The 2006 McDonald's All-American Girls Game was an All-star basketball game played on Wednesday, March 29, 2006, at Cox Arena in San Diego, California, home of the San Diego State Aztecs. The game's rosters featured the best and most highly recruited high school girls graduating in 2006. The game was the 5th annual version of the McDonald's All-American Game first played in 2002.

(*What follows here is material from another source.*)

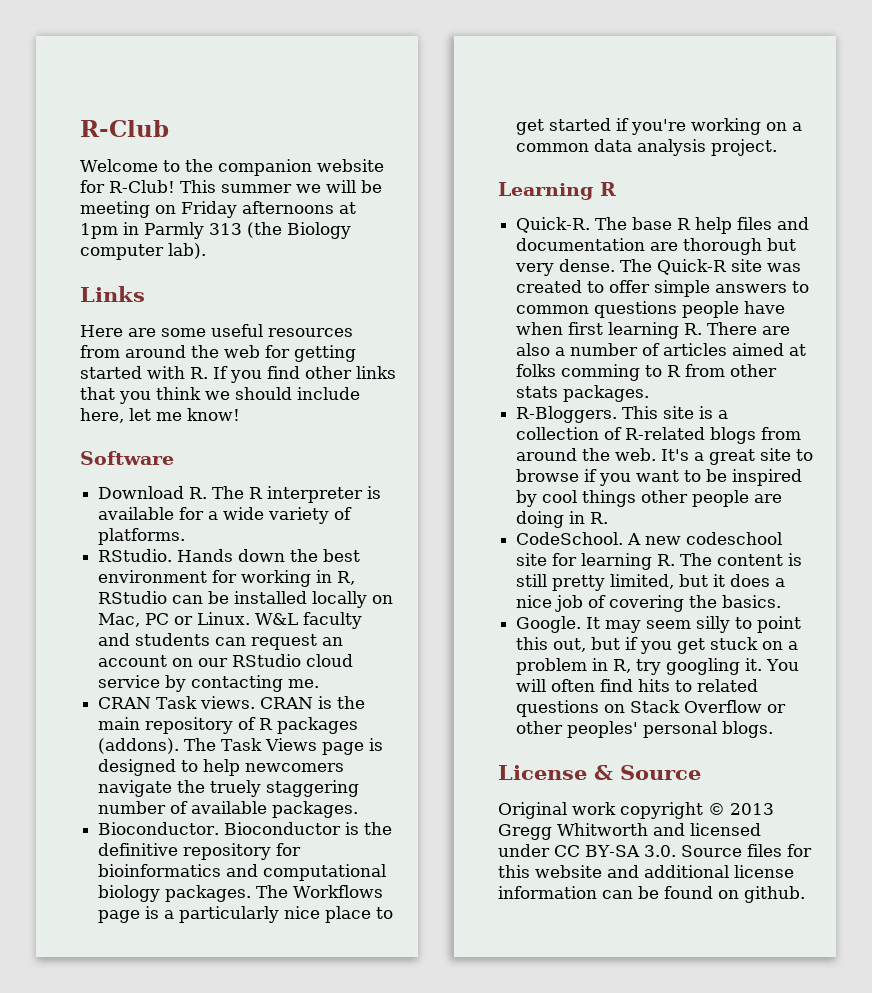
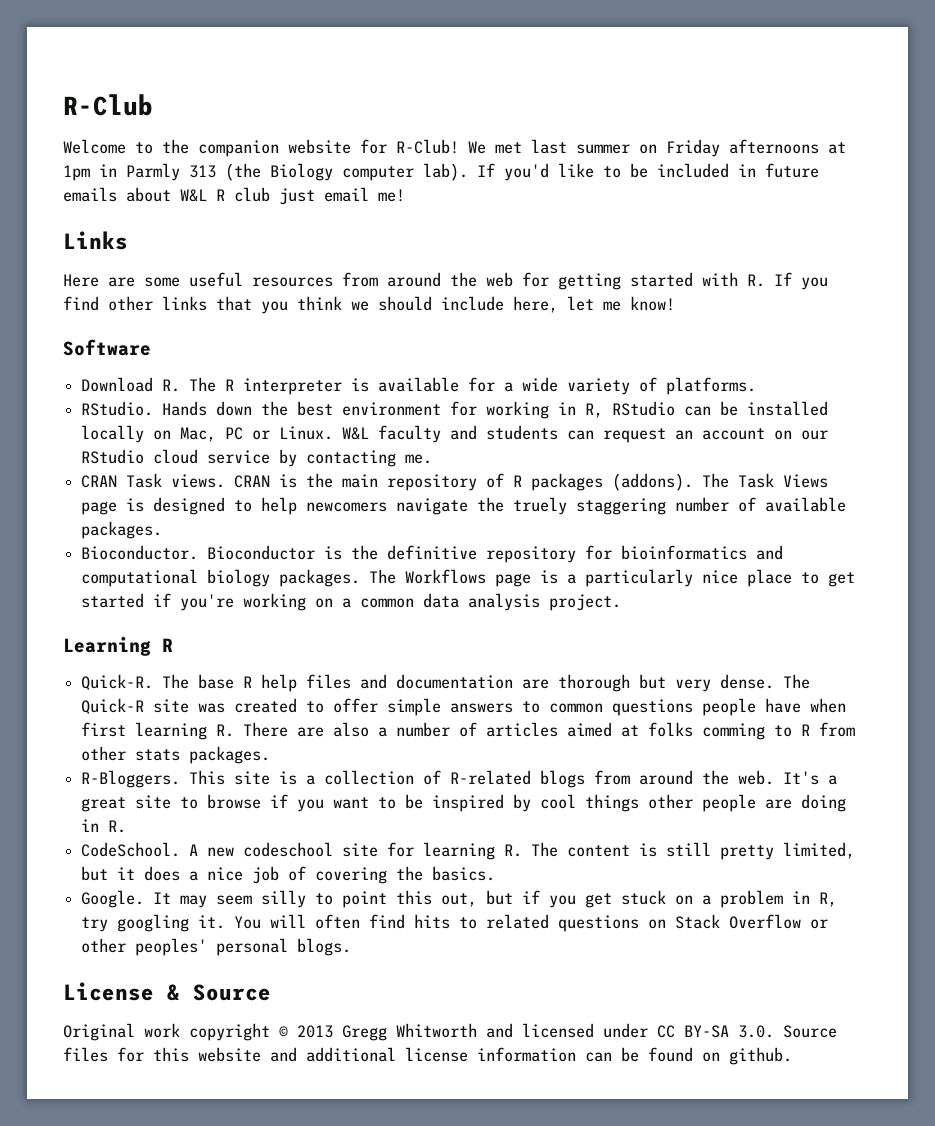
[180,180,382,193] [80,201,150,218] This summer we will be meeting -> [468,139,630,154] We met last summer
(206, 251) none -> [477,163,819,181] [63,187,405,205] If you'd like to be included in future emails about W&L R club just email me!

The 48 players were selected from 2,500 nominees by a committee of basketball experts. They were chosen not only for their on-court skills, but for their performances off the court as well. Coach Morgan Wootten, who had more than 1,200 wins as head basketball coach at DeMatha High School, was chairman of the selection committee. Legendary UCLA coach John Wooden, who has been involved in the McDonald's All American Games since its inception, served as chairman of the Games and as an advisor to the selection committee.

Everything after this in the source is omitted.